4 And the king said to them, I will do whatever seems best to you. So the king took his place by the door of the town, and all the people went out by hundreds and by thousands.
I rzekł do nich król: Co się wam zda dobrego, to uczynię. Tedy stał król przy bramie, a wszystek lud wychodził po stu i po tysiącu.
5 And the king gave orders to Joab and Abishai and Ittai, saying, Because of me, be gentle to the young man Absalom. And this order about Absalom was given in the hearing of all the people.
I rozkazał król Joabowi, i Abisajowi, i Itajowi, mówiąc: Łaskawie mi się obchodźcie z synem moim Absalomem. A wszystek lud słyszł, gdy przykazywał król wszystkim hetmanom o Absalomie.

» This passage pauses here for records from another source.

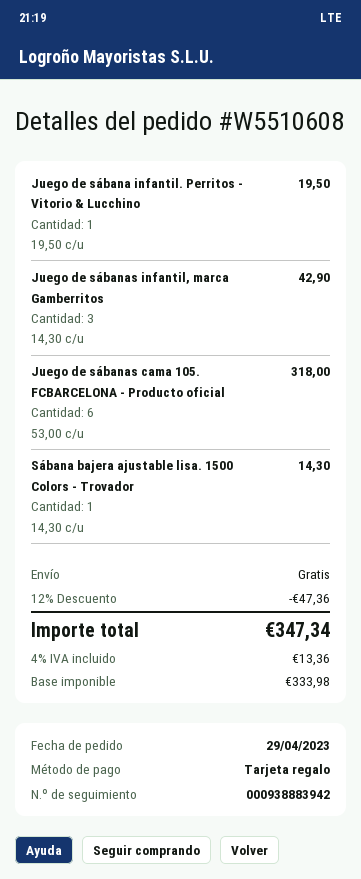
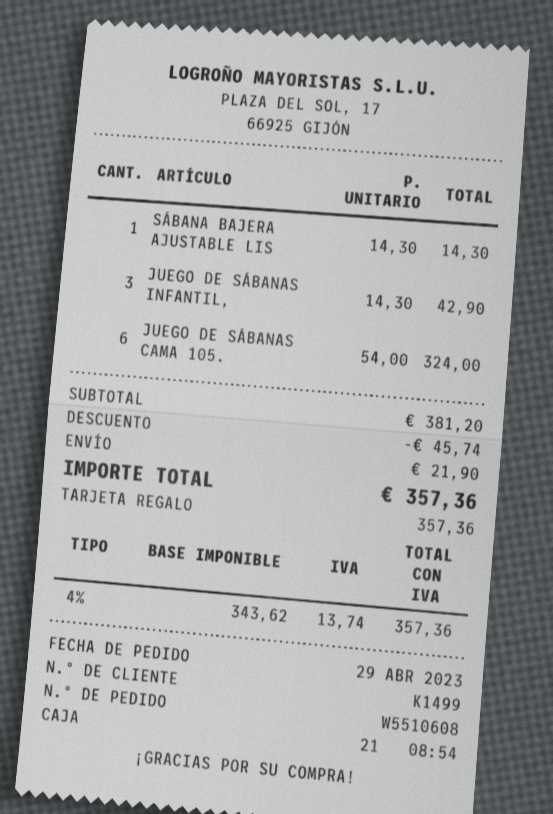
Juego de sábana infantil. Perritos - Vitorio & Lucchino: 1 x 19.50 = 19.50 -> none
Juego de sábanas cama 105. FCBARCELONA - Producto oficial: 6 x 53.00 = 318.00 -> 6 x 54.00 = 324.00
discount: 47.36 -> 45.74
shipping: 0.00 -> 21.90
net: 333.98 -> 343.62
tax: 4% = 13.36 -> 4% = 13.74
total: 347.34 -> 357.36

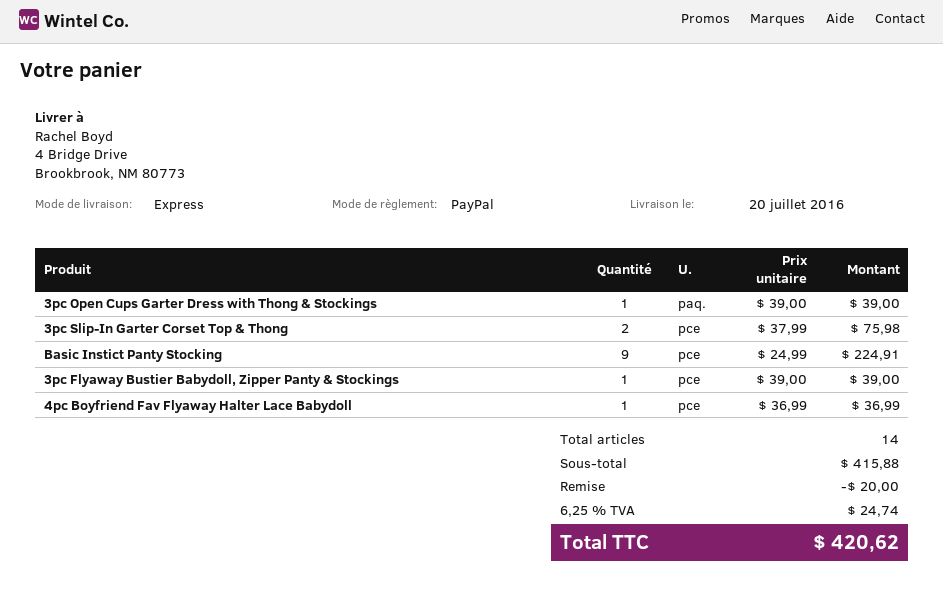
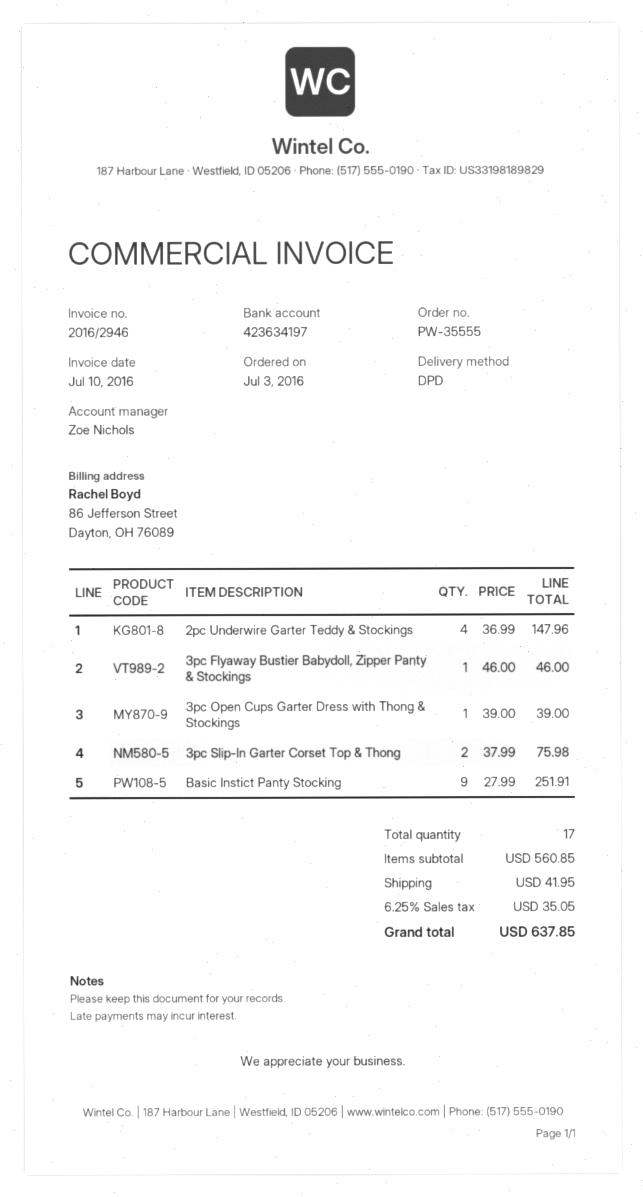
shipping method: express -> DPD
Basic Instict Panty Stocking: 9 x 24.99 = 224.91 -> 9 x 27.99 = 251.91
3pc Flyaway Bustier Babydoll, Zipper Panty & Stockings: 1 x 39.00 = 39.00 -> 1 x 46.00 = 46.00
4pc Boyfriend Fav Flyaway Halter Lace Babydoll: 1 x 36.99 = 36.99 -> none
2pc Underwire Garter Teddy & Stockings: none -> 4 x 36.99 = 147.96
total quantity: 14 -> 17
subtotal: 415.88 -> 560.85
discount: 20.00 -> none
shipping: none -> 41.95
tax: 6.25% = 24.74 -> 6.25% = 35.05
total: 420.62 -> 637.85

6 So the people went out into the field against Israel, and the fight took place in the woods of Ephraim.
A tak wyciągnął lud w pole przeciw Izraelowi, i zwiedli bitwę w lesie Efraim.
7 And the people of Israel were overcome there by the servants of David, and there was a great destruction that day, and twenty thousand men were put to the sword.

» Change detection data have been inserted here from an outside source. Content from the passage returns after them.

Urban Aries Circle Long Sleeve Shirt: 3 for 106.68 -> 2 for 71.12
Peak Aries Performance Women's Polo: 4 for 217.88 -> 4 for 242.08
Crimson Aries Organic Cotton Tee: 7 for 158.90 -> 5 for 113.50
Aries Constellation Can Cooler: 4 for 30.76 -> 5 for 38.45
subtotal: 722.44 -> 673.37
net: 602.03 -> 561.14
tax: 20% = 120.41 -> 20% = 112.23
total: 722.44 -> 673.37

Tamże porażon jest lud Izraelski od sług Dawidowych; i stała się tam porażka wielka dnia onego, a poległo ich dwadzieścia tysięcy.
8 And the fighting went on over all the face of the country: and the woods were responsible for more deaths than the sword.

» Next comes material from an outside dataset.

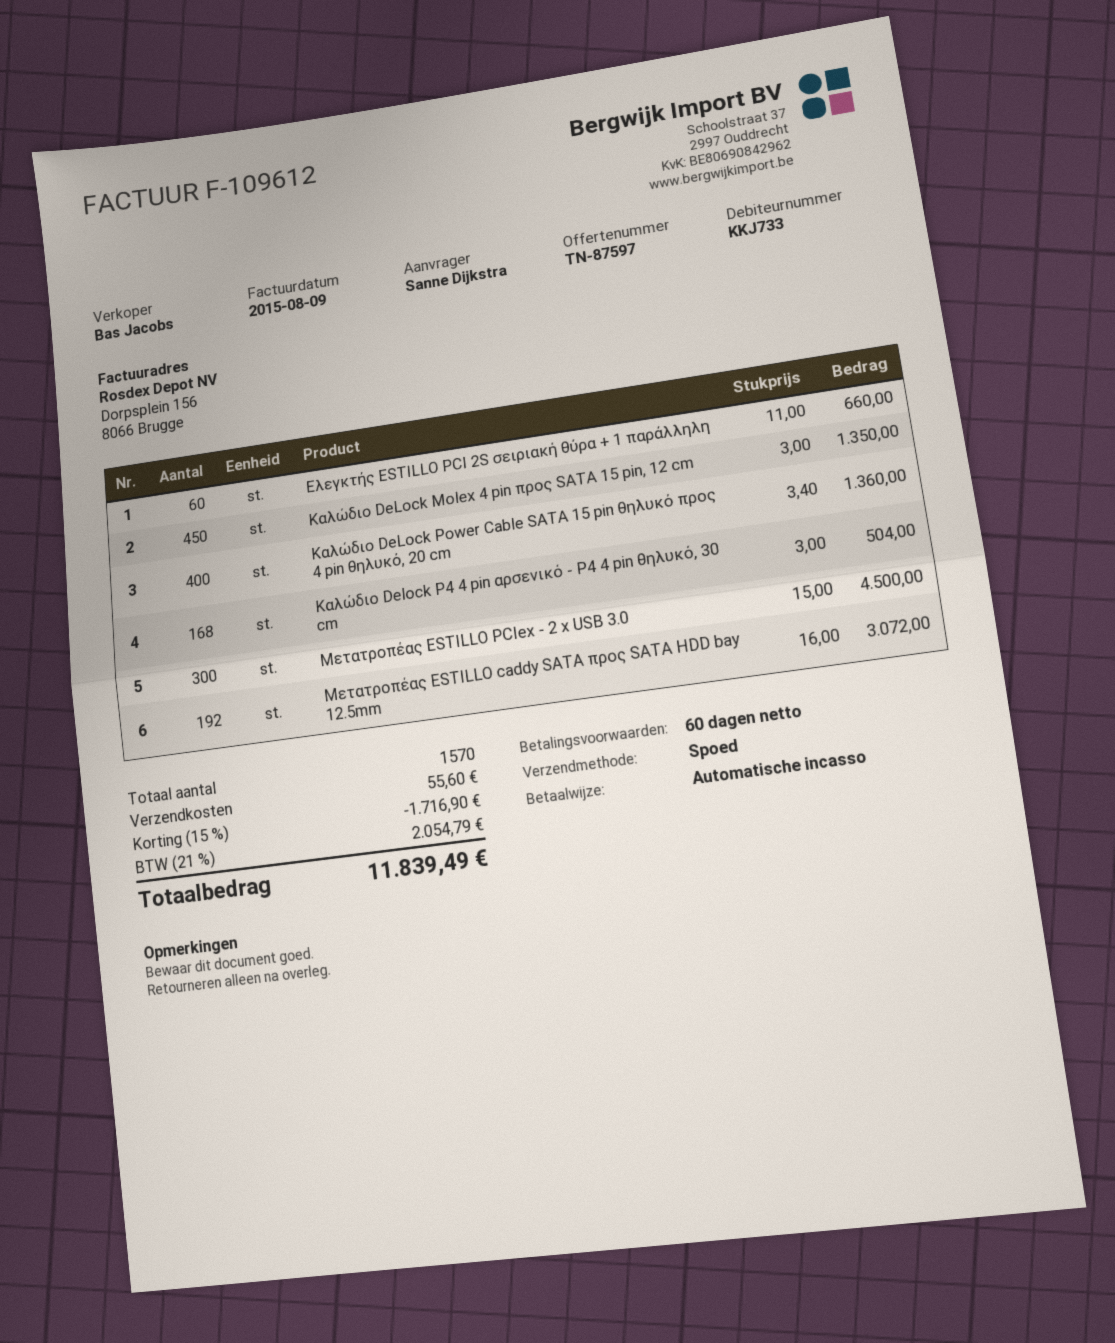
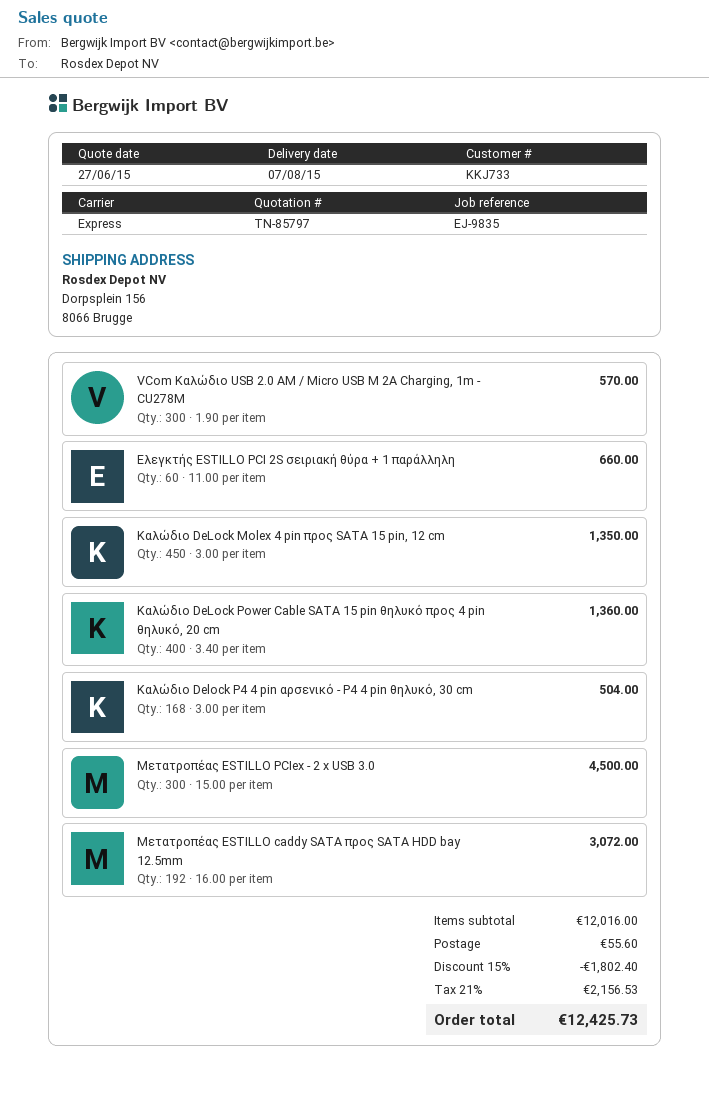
quote number: TN-87597 -> TN-85797
VCom Καλώδιο USB 2.0 AM / Micro USB M 2A Charging, 1m - CU278M: none -> 300 x 1.90 = 570.00
discount: 15% = 1716.90 -> 15% = 1802.40
tax: 21% = 2054.79 -> 21% = 2156.53
total: 11839.49 -> 12425.73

Bo gdy była bitwa rozproszona po wszystkiej ziemi, więcej las pogubił ludu, niż ich miecz pożarł dnia onego.
9 And Absalom came across some of David's men. And Absalom was seated on his mule, and the mule went under the thick branches of a great tree, and his head became fixed in the tree and he was lifted up between earth and heaven, and the beast under him went on.
I napadł Absalom na sługi Dawidowe; a Absalom jechał na mule, i wbieżał z nim muł pod gęsty a wielki dąb, i uwięzła głowa jego na dębie, i zawisł między niebem i między ziemią; ale muł, który był pod nim, wybiegł.
10 And a certain man saw it and said to Joab, I saw Absalom hanging in a tree.
Co ujrzawszy mąż niektóry, oznajmił Joabowi, mówiąc: Otom widzał Absaloma wiszącego na dębie.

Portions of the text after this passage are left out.